Wednesday, February 8, 2023

CCMB Seminar: Michael A. Beer, Ph.D., M.A.

4:00 PM

Palmer Commons, Forum Hall

"Sequence-based Machine Learning for Modeling Cell State Transitions"

Abstract

Most disease associated genomic variants have relatively modest effects on target gene expression in reporter or CRISPR perturbation assays. In addition, enhancer disruption in vivo often has surprisingly weak phenotypic consequences. I will present machine learning (ML) methods (gkm-SVM and DNN) which we use to learn the complex transcription factor combinations that control enhancer activity and cell fate. I will then use these methods to develop a quantitative model for enhancer activity which shows that while promoter knockdown has robust effects on target gene expression, individual enhancer knockdown is often weaker and affects temporal transition dynamics, but not the final steady state. This model provides an explanation of the paradox of how enhancer variation can be strongly associated with disease risk while having individually weak effects, by showing in detail how gene regulatory networks control developmentally important and disease relevant cell state transitions and cancer.

Background

Dr. Michael Beer is a professor of biomedical engineering and genetic medicine at the Johns Hopkins University School of Medicine. His research focuses on understanding how gene regulatory information is encoded in genomic DNA sequence and how regulatory variation contributes to diseases. His lab has recently developed machine-learning techniques where computer algorithms detect regulatory sequences in intergenic DNA.
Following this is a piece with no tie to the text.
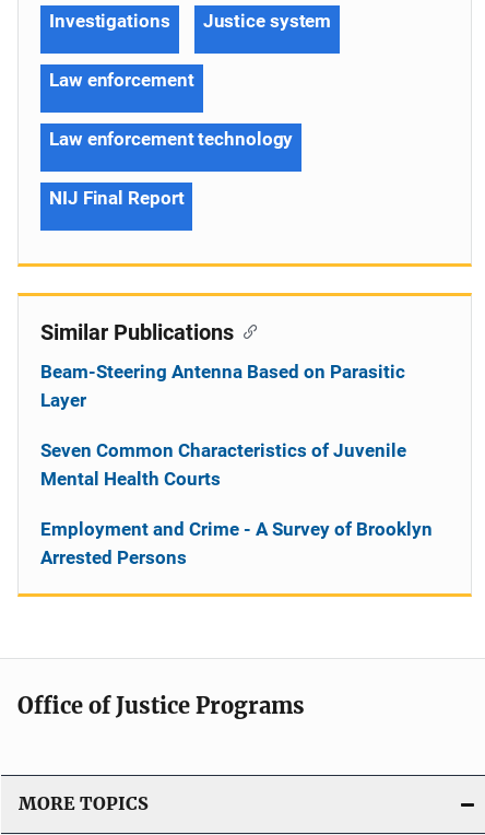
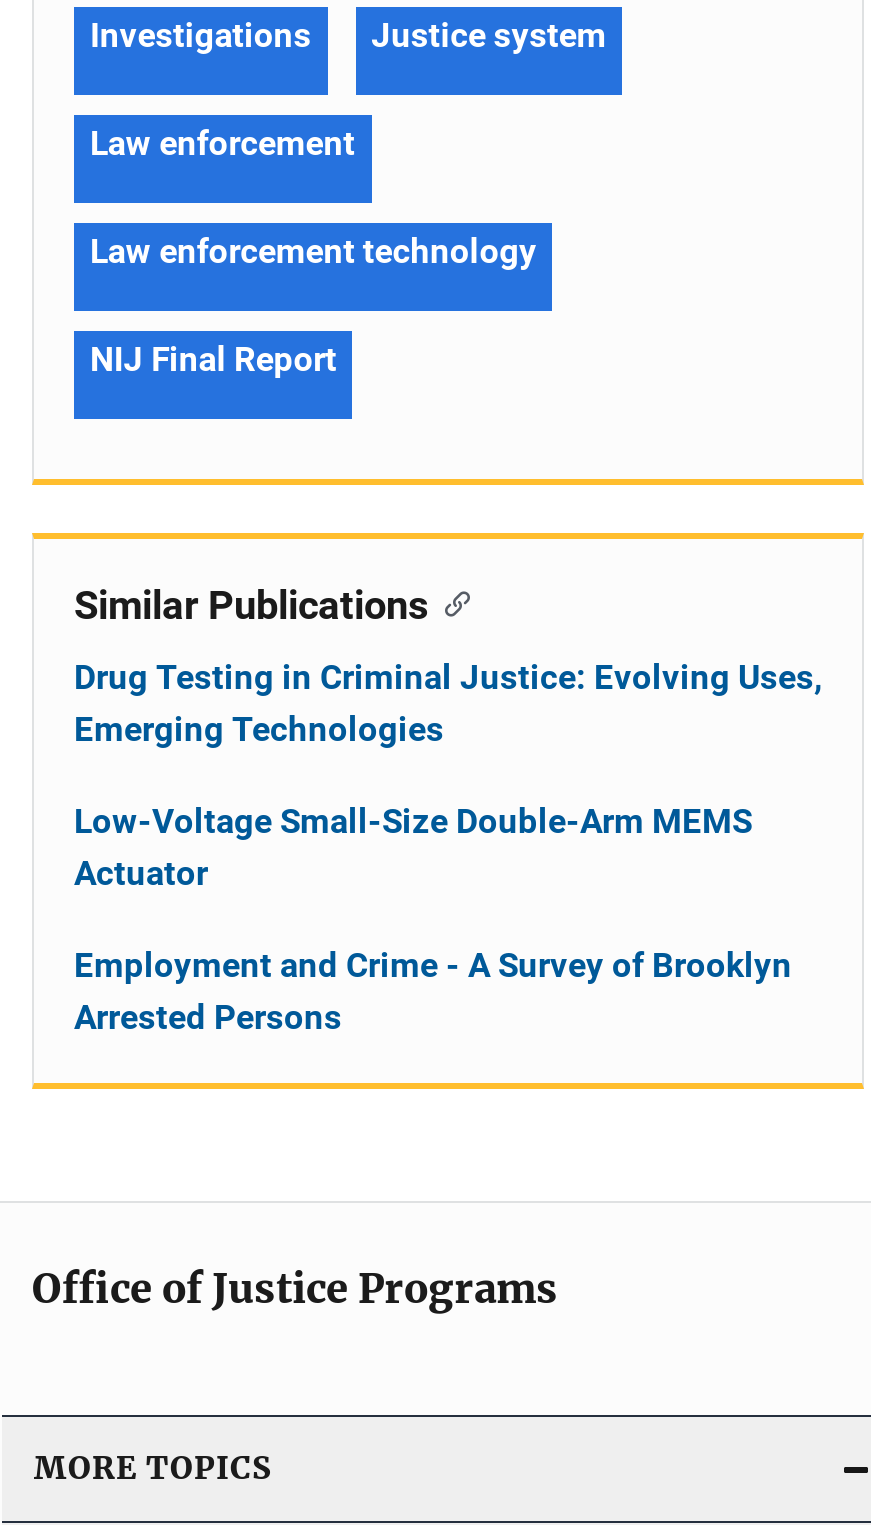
[40,360,405,411] Beam-Steering Antenna Based on Parasitic | Layer -> [74,657,822,749] Drug Testing in Criminal Justice: Evolving Uses, | Emerging Technologies
[40,439,406,489] Seven Common Characteristics of Juvenile | Mental Health Courts -> [74,801,752,893] Low-Voltage Small-Size Double-Arm MEMS | Actuator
Dr. Beer received his undergraduate degree from the University of Michigan. He earned his Ph.D. in astrophysical sciences from Princeton University. Dr. Beer joined the Johns Hopkins faculty in 2005.

Prior to joining Johns Hopkins, Dr. Beer was the Lewis Thomas Postdoctoral Fellow in the Department of Molecular Biology and Lewis-Sigler Institute for Integrative Genomics at Princeton University.

Dr. Beer was recognized with the Simon Ramo Award for his thesis in plasma physics. He also was awarded the DOE Fusion Energy Postdoctoral Fellowship and the National Science Foundation Graduate Fellowship, and the Searle Scholars Award for promising junior facility. He has also been recognized with the Johns Hopkins Alumni Association Excellence in Teaching Award.